Please output the lines shown below exactly as they appear.
*** Records for the task ***
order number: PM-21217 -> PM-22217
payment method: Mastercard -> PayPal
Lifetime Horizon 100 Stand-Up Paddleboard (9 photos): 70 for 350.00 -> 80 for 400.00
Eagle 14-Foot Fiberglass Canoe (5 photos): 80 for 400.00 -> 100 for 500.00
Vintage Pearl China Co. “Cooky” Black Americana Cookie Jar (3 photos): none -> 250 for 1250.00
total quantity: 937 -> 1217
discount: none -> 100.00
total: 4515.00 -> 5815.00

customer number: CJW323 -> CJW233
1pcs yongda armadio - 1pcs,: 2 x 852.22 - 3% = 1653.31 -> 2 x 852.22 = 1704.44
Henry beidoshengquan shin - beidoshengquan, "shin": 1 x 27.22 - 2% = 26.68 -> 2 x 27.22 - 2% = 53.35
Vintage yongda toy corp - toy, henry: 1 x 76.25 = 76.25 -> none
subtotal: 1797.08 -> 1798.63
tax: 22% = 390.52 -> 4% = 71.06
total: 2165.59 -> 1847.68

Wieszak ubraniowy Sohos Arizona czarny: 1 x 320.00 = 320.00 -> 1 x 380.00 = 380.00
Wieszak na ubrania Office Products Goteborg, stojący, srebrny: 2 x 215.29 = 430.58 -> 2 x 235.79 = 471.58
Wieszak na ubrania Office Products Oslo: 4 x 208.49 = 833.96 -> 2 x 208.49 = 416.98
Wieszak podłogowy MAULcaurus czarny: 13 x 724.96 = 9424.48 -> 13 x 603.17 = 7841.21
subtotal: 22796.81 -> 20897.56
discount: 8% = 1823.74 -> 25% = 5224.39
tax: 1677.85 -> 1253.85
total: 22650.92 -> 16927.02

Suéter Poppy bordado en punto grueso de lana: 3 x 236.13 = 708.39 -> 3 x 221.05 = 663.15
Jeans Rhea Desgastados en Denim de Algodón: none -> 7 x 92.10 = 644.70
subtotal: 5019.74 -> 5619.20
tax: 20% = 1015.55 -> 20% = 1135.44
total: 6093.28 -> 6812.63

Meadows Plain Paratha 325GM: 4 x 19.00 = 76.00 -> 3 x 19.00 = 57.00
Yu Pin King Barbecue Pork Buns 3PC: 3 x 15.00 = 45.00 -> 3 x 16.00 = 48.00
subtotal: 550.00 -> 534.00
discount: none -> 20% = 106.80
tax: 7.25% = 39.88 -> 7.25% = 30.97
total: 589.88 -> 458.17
***
▶ [Answer to the exercise]:
order number: PM-21217 -> PM-22217
payment method: Mastercard -> PayPal
Lifetime Horizon 100 Stand-Up Paddleboard (9 photos): 70 for 350.00 -> 80 for 400.00
Eagle 14-Foot Fiberglass Canoe (5 photos): 80 for 400.00 -> 100 for 500.00
Vintage Pearl China Co. “Cooky” Black Americana Cookie Jar (3 photos): none -> 250 for 1250.00
total quantity: 937 -> 1217
discount: none -> 100.00
total: 4515.00 -> 5815.00

customer number: CJW323 -> CJW233
1pcs yongda armadio - 1pcs,: 2 x 852.22 - 3% = 1653.31 -> 2 x 852.22 = 1704.44
Henry beidoshengquan shin - beidoshengquan, "shin": 1 x 27.22 - 2% = 26.68 -> 2 x 27.22 - 2% = 53.35
Vintage yongda toy corp - toy, henry: 1 x 76.25 = 76.25 -> none
subtotal: 1797.08 -> 1798.63
tax: 22% = 390.52 -> 4% = 71.06
total: 2165.59 -> 1847.68

Wieszak ubraniowy Sohos Arizona czarny: 1 x 320.00 = 320.00 -> 1 x 380.00 = 380.00
Wieszak na ubrania Office Products Goteborg, stojący, srebrny: 2 x 215.29 = 430.58 -> 2 x 235.79 = 471.58
Wieszak na ubrania Office Products Oslo: 4 x 208.49 = 833.96 -> 2 x 208.49 = 416.98
Wieszak podłogowy MAULcaurus czarny: 13 x 724.96 = 9424.48 -> 13 x 603.17 = 7841.21
subtotal: 22796.81 -> 20897.56
discount: 8% = 1823.74 -> 25% = 5224.39
tax: 1677.85 -> 1253.85
total: 22650.92 -> 16927.02

Suéter Poppy bordado en punto grueso de lana: 3 x 236.13 = 708.39 -> 3 x 221.05 = 663.15
Jeans Rhea Desgastados en Denim de Algodón: none -> 7 x 92.10 = 644.70
subtotal: 5019.74 -> 5619.20
tax: 20% = 1015.55 -> 20% = 1135.44
total: 6093.28 -> 6812.63

Meadows Plain Paratha 325GM: 4 x 19.00 = 76.00 -> 3 x 19.00 = 57.00
Yu Pin King Barbecue Pork Buns 3PC: 3 x 15.00 = 45.00 -> 3 x 16.00 = 48.00
subtotal: 550.00 -> 534.00
discount: none -> 20% = 106.80
tax: 7.25% = 39.88 -> 7.25% = 30.97
total: 589.88 -> 458.17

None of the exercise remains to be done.